1.         Antropologi Fisik
a.    Paleoantrologi adalah ilmu yang mempelajari asal usul manusia dan evolusi manusia dengan meneliti fosil-fosil.
b.    Somatologi adalah ilmu yang mempelajari keberagaman ras manusia dengan mengamati ciri-ciri fisik.
2.         Antropologi Budaya
a.    Prehistori adalah ilmu yang mempelajari sejarah penyebaran dan perkembangan budaya manusia mengenal tulisan.
b.    Etnolinguistik antrologi adalah ilmu yang mempelajari suku-suku bangsa yang ada di dunia (bumi).
c.     Etnologi adalah ilmu yang mempelajari asas kebudayaan manusia di dalam kehidupan masyarakat suku bangsa di seluruh dunia.

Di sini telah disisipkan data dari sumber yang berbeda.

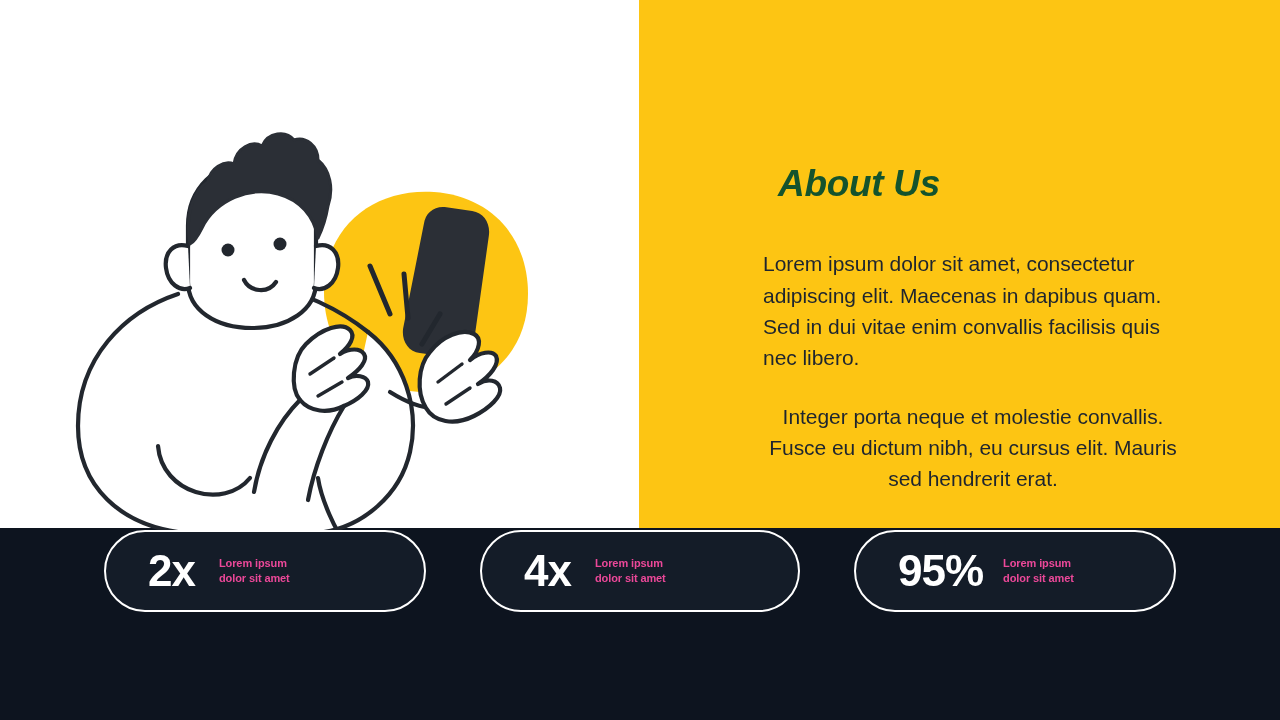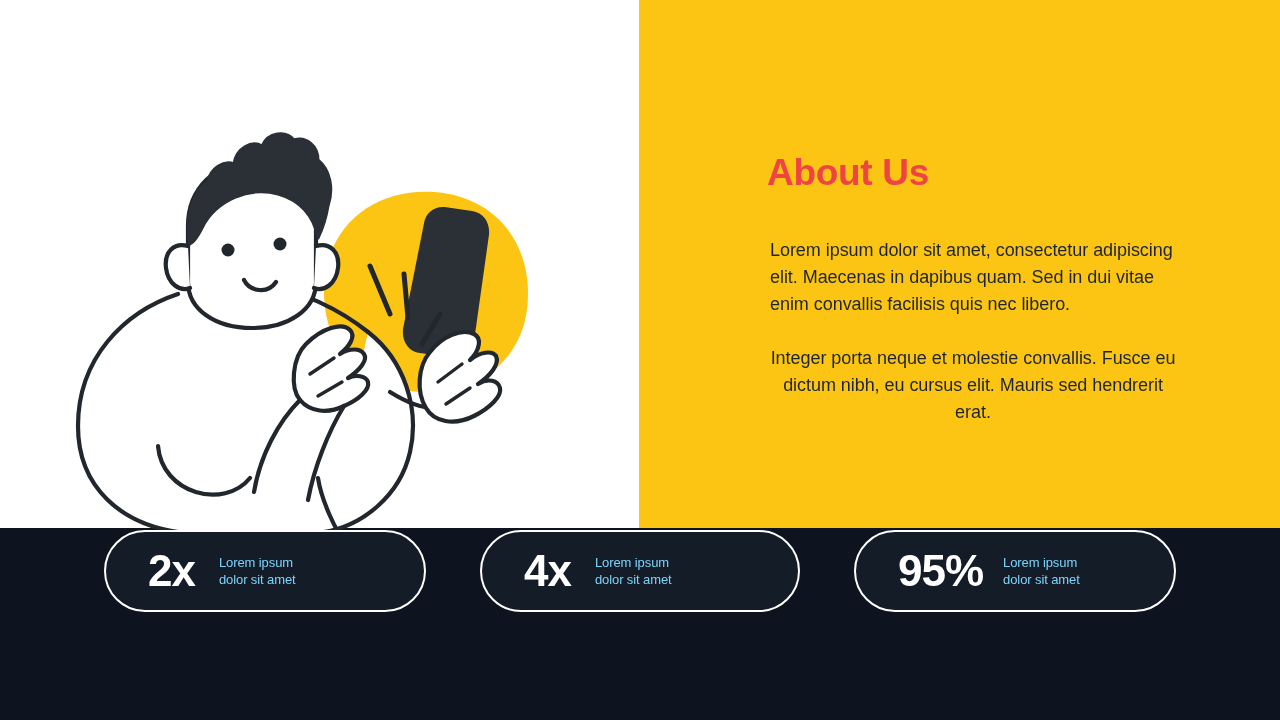--- a/index.html
+++ b/index.html
@@ -56,12 +56,13 @@
     width: 420px;
   }
   .about-title {
-    margin: 4px;
+    margin: 15px;
     font-size: 37px;
     font-weight: bold;
     letter-spacing: -0.3px;
-    color: #ef4444;
+    color: #14532d;
     line-height: 1.12;
+    font-style: italic;
   }
   .about-para {
     margin: 7px;

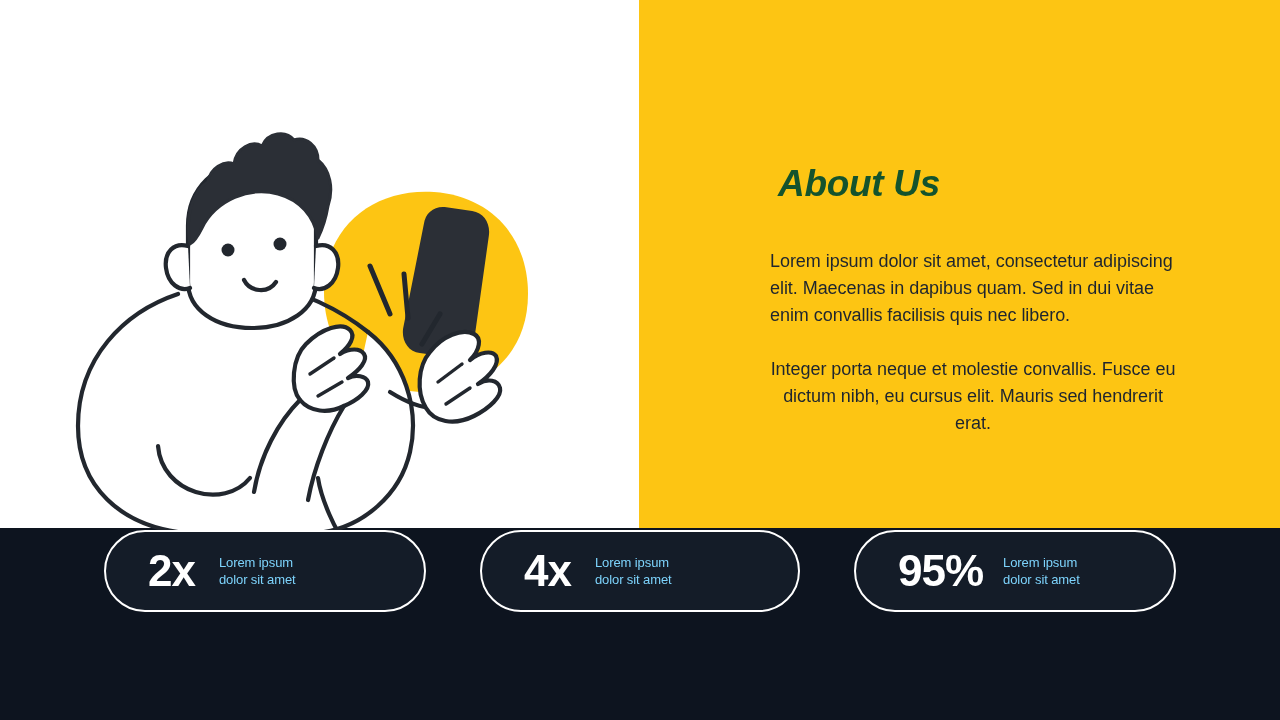--- a/index.html
+++ b/index.html
@@ -65,8 +65,8 @@
     font-style: italic;
   }
   .about-para {
-    margin: 7px;
-    font-size: 18px;
+    margin: 0;
+    font-size: 21px;
     line-height: 1.48;
     color: #1E252F;
     letter-spacing: -0.05px;

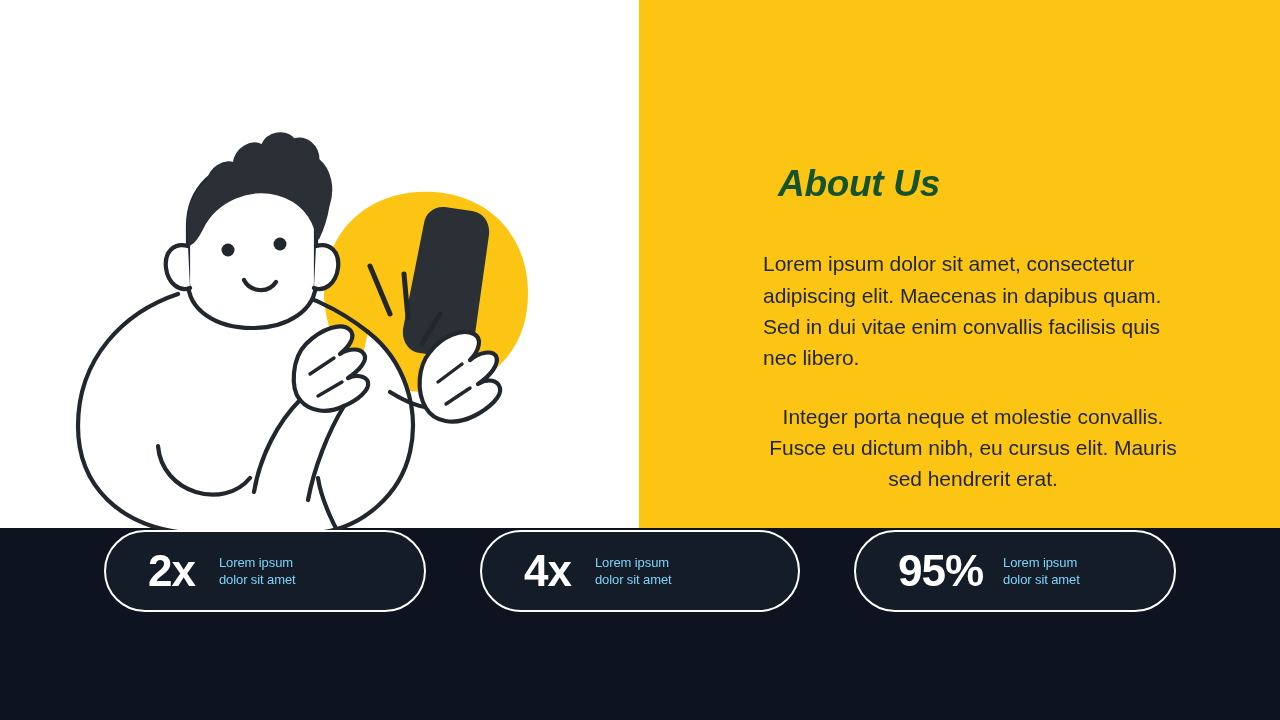--- a/index.html
+++ b/index.html
@@ -106,11 +106,12 @@
   }
   .stat-caption {
     margin-left: 24px;
-    font-size: 13px;
+    font-size: 11px;
     line-height: 1.32;
-    color: #7dd3fc;
+    color: #ec4899;
     letter-spacing: -0.1px;
     white-space: nowrap;
+    font-weight: bold;
   }
   .pill-3 .stat-caption { margin-left: 20px; }
 </style>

d.    Etnopsikologi adalah ilmu yang mempelajari kepribadian bangsa serta peranan individu pada bangsa dalam proses perubahan adat istiadat dan nilai universal dengan berpegang pada konsep psikologi.

3.         Metodologi dalam Antropologi
Banyak metode yang dipergunakan oleh ilmuwan Antropologi untuk mengembangkan aturan konsep, generalisasi, dan teori, tetapi baru beberapa yang telah mempunyai aturan konsep baku, sedangkan yang lainnya lebih bersifat tradisi-tradisi khusus.[2]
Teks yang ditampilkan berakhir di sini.